BRIEF
Repeat the listing exactly. The images do not belong in the copy.

RECORDS SUPPLIED

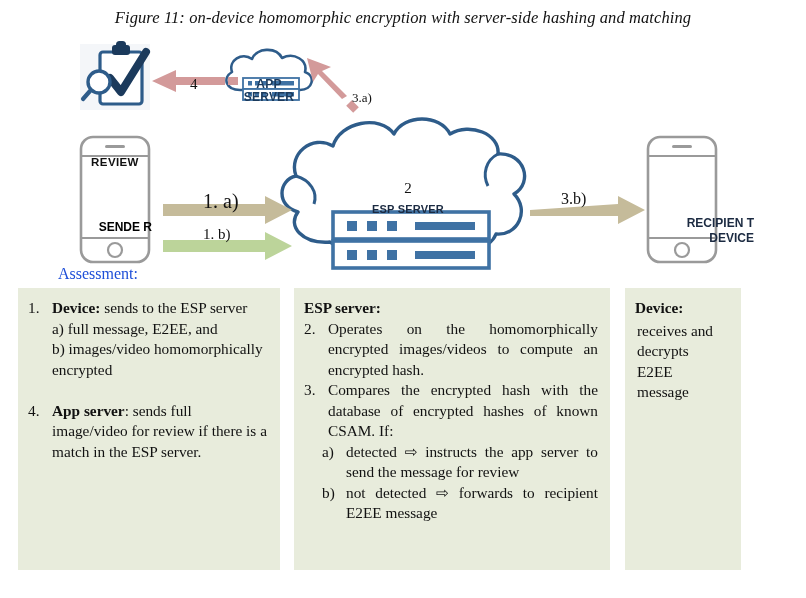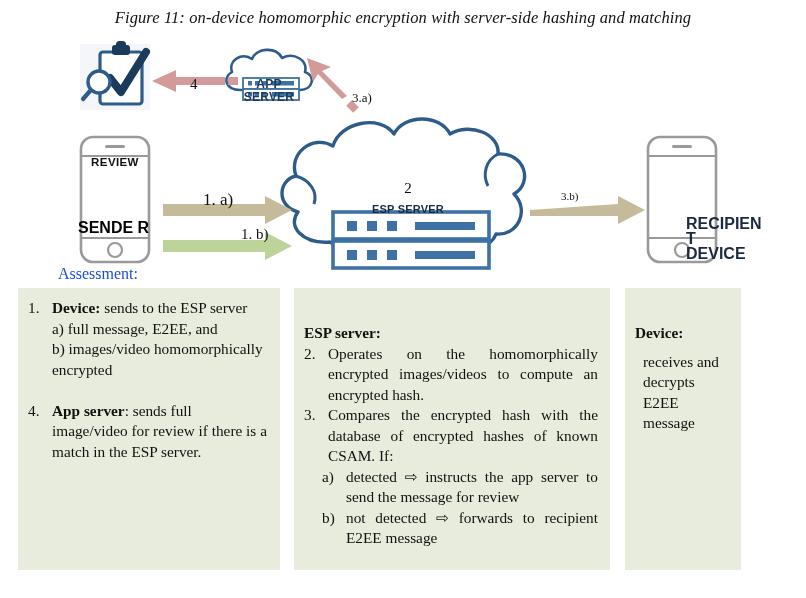"1. a)" .a-lbl-1a { font-size: 17px -> 20px }
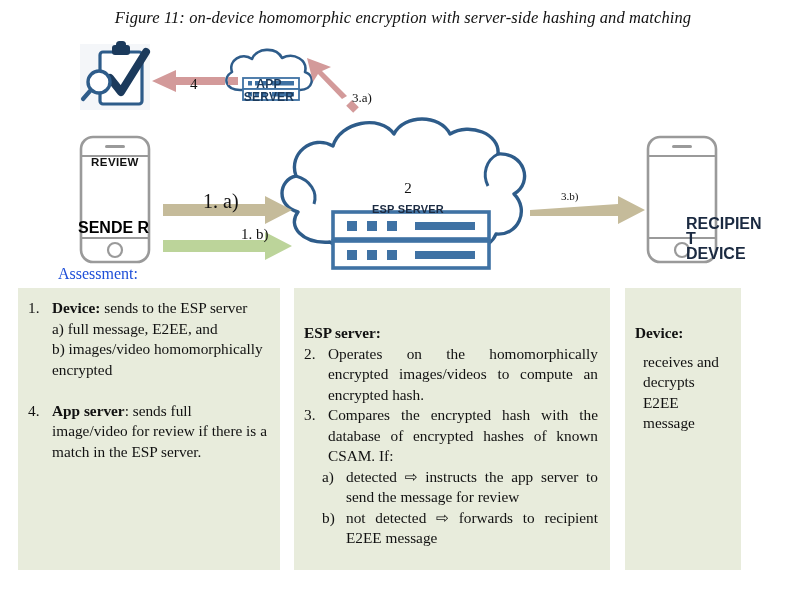"3.b)" .a-lbl-3b { font-size: 11px -> 16px }
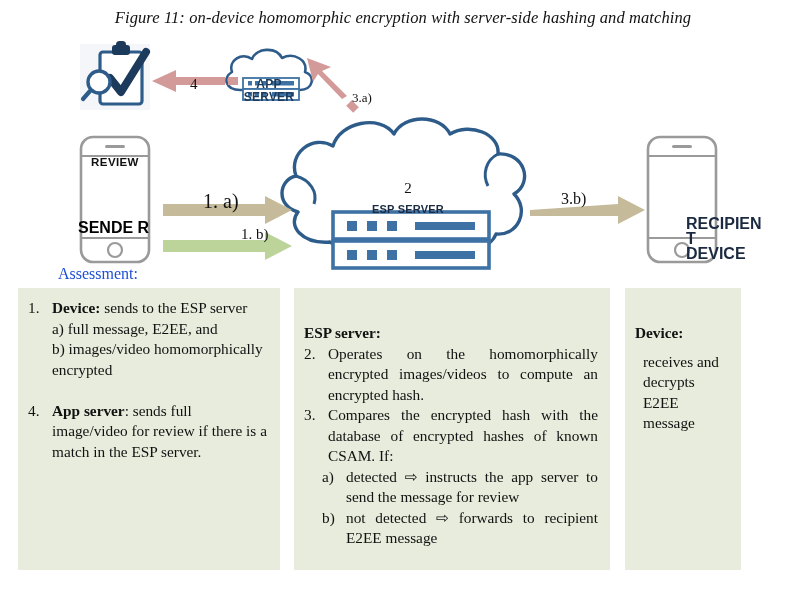"SENDE R" .phone-cap { font-size: 16px -> 12px; text-align: left -> right }
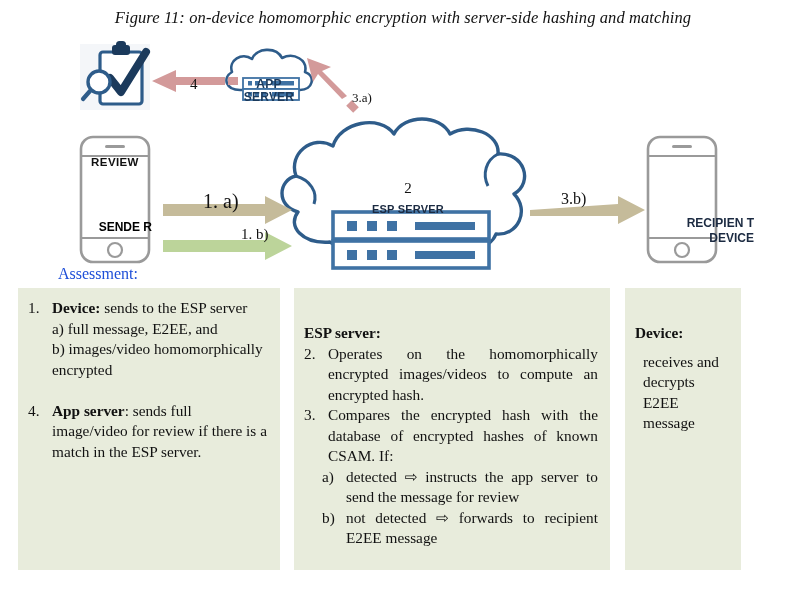"1. b)" .a-lbl-1b { margin-left: 38px -> none }
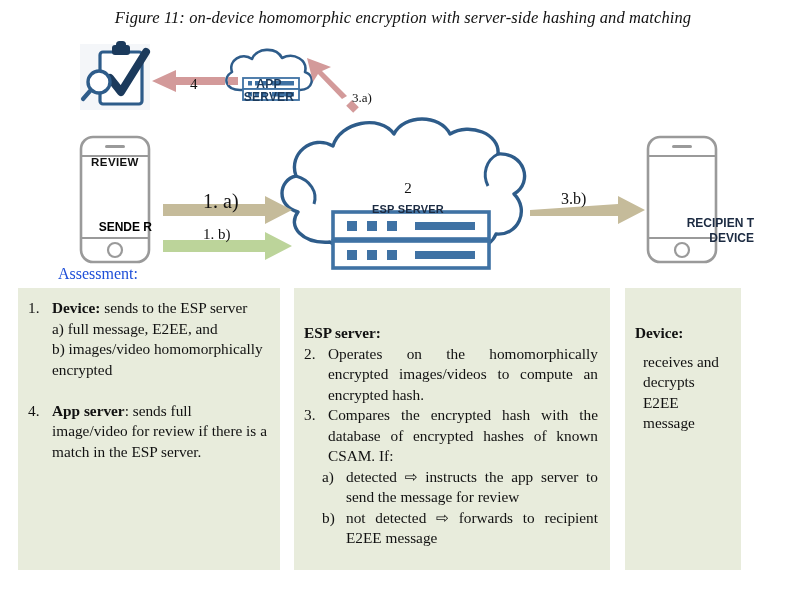"ESP server:" .hdr { margin-top: 25px -> none }
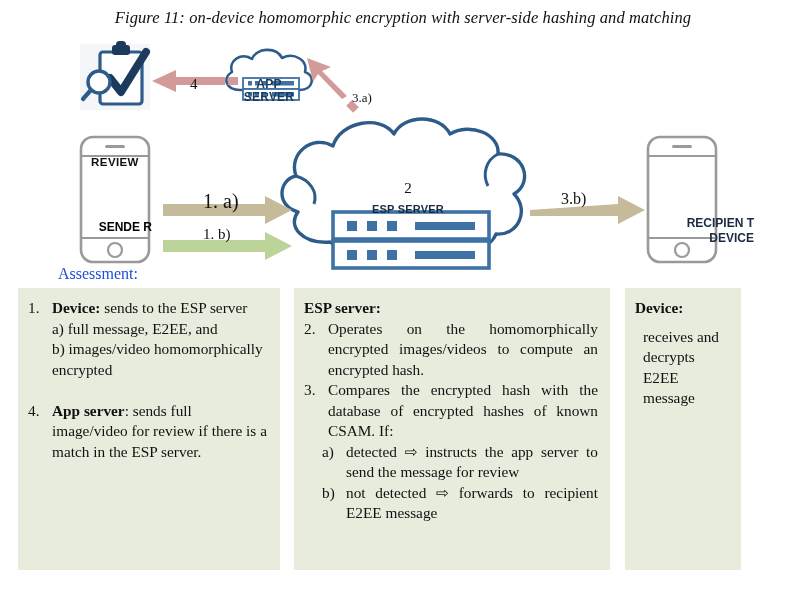"receives and decrypts E2EE message" .plain { margin: 8px -> 2px }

SOLUTION FOR THIS EXERCISE
"1. a)" .a-lbl-1a { font-size: 17px -> 20px }
"3.b)" .a-lbl-3b { font-size: 11px -> 16px }
"SENDE R" .phone-cap { font-size: 16px -> 12px; text-align: left -> right }
"1. b)" .a-lbl-1b { margin-left: 38px -> none }
"ESP server:" .hdr { margin-top: 25px -> none }
"receives and decrypts E2EE message" .plain { margin: 8px -> 2px }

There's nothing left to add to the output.